大河『べらぼう』実在した花魁「花の井」が五代目「瀬川」を襲名!美しく男前…その魅力に迫る【前編】:3ページ目
蔦重のため吉原のため大きな賭けに出る花の井
海賊版を作っていたことで逮捕された鱗形屋(片岡愛之助)の代わりに、より売れる吉原のガイドブック「吉原細見」を作って売ると名乗り出た蔦重。
金儲けのことしか頭になく吉原のことなど少しも考えていない西村屋(西村まさ彦)らのやり方を批判し、亡八(吉原の楼閣などの主)らに、「女郎の血と涙がにじんだ金」で細見を作るなら、いい本を作って吉原が大盛況になるようにしようじゃないですかと呼びかけます。
「女の股で飯食ってる腐れ外道の忘八の、たった一つの心意気なんじゃねえですか!」という蔦重の言葉が胸に響いたのでしょう。忘八たちも協力する気になったのです。
そんな蔦重の苦境を話し合う松葉屋の主人・松葉屋半左衛門(正名僕蔵)と女将いね(水野美紀)。二人の会話を立ち聞きした花の井は表情を曇らせます。
けれども松葉屋の主人に、蔦重が新しく作る『吉原細見』が売れるアイデアを「一つ俺達も考えて見るかい?」と声をかけられ「あい」と嬉しそうに返事をするのでした。

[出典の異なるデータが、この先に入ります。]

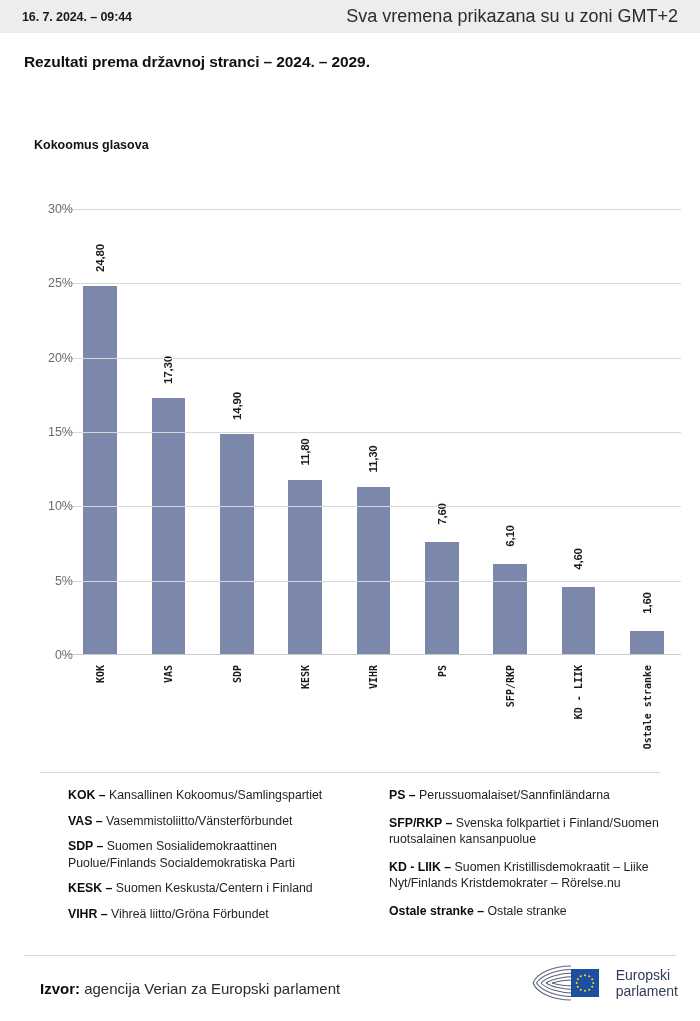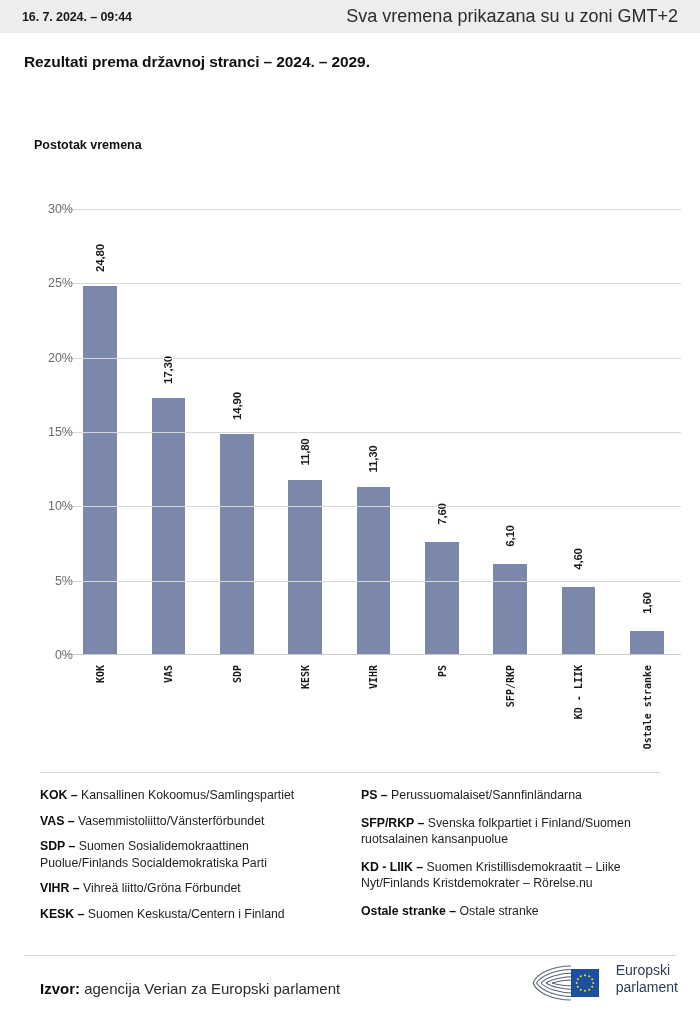"Postotak vremena" div.chart-caption { text: Postotak vremena -> Kokoomus glasova }
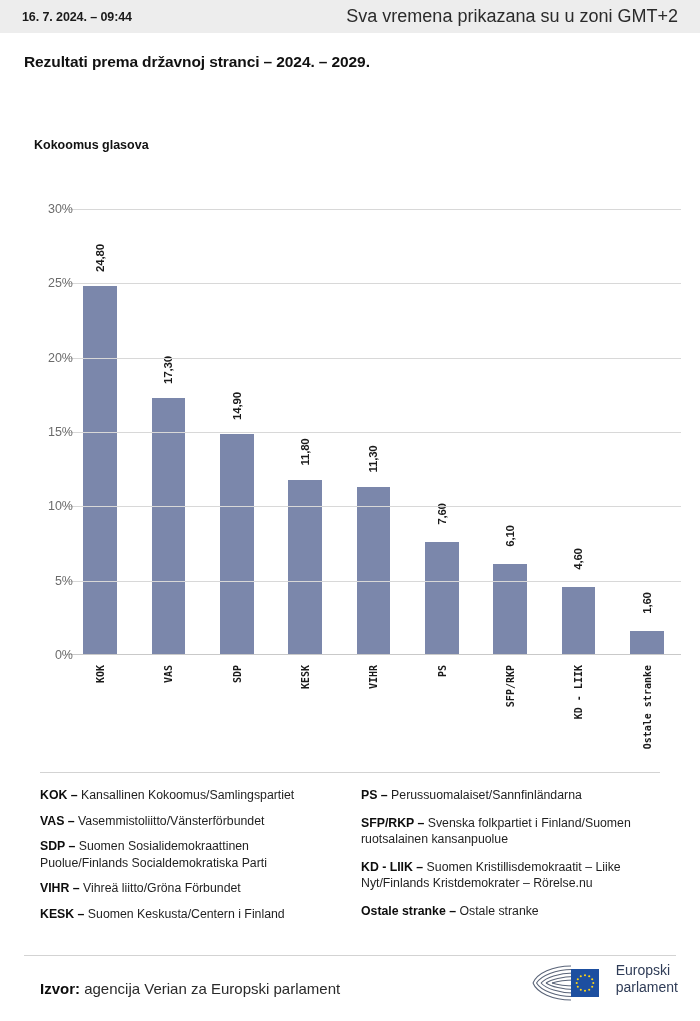"KOK – Kansallinen" .legend-col { margin-left: none -> 28px }
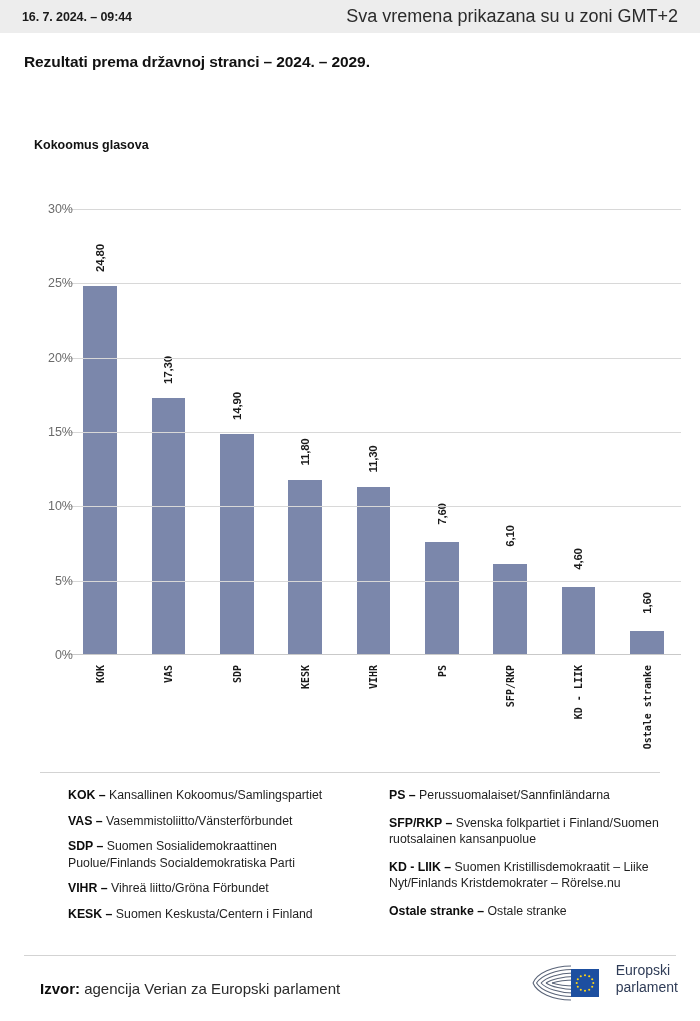"VIHR – Vihreä liitto/Gröna Förbundet" div.legend-item { order: before "KESK – Suomen Keskusta/Centern i" -> after "KESK – Suomen Keskusta/Centern i" }
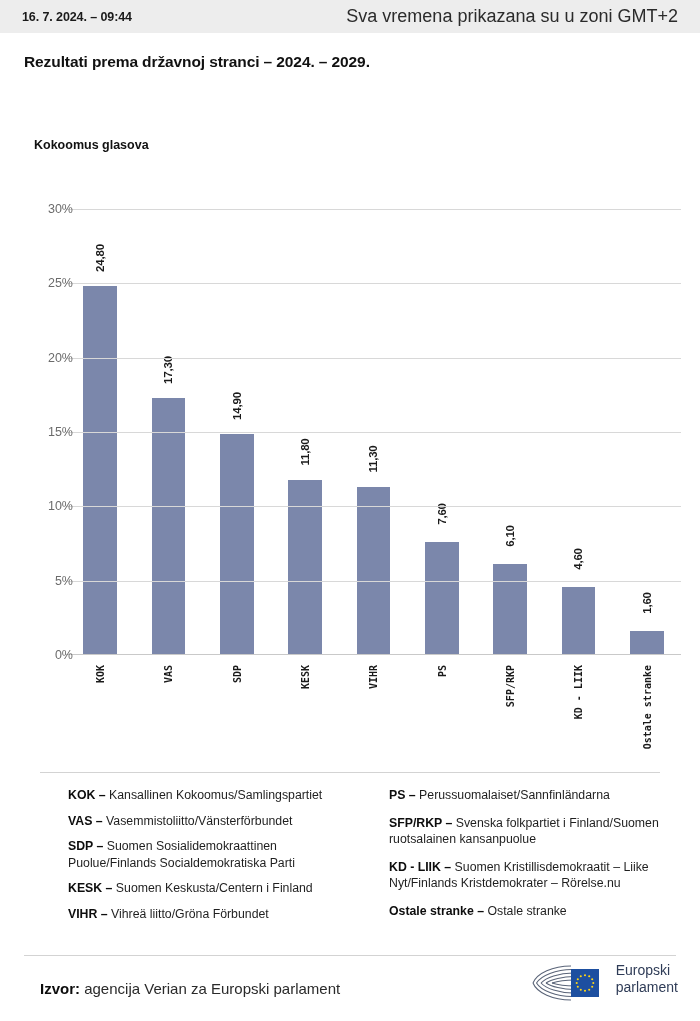"Europski" .ep-logo { align-items: flex-start -> center }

蔦重にはいつもクールな笑顔を見せる花の井ですが、ここでは、ぱあっと花が咲くように表情が輝き、少女のように無垢で明るい表情をみせます。胸に秘めた蔦重への想いが溢れ出るようなシーンでした。
そして、主人・女将・花の井は皆で過去の『吉原細見』を調べます。「どれもこれも同じないようだねえ」と言いつつ、突然カッと目を見開いて「見切ったざんす!」という女将のいね。(この「見切ったざんす!」というセリフも「今年の流行語大賞だ」「使ってみたいセリフ!」などとSNSで話題になっていました)
『吉原細見』がバカ売れするのは有名な名跡の襲名が決まった時……ということに気がついたのでした。それを聞いて、なにかを決心する花の井。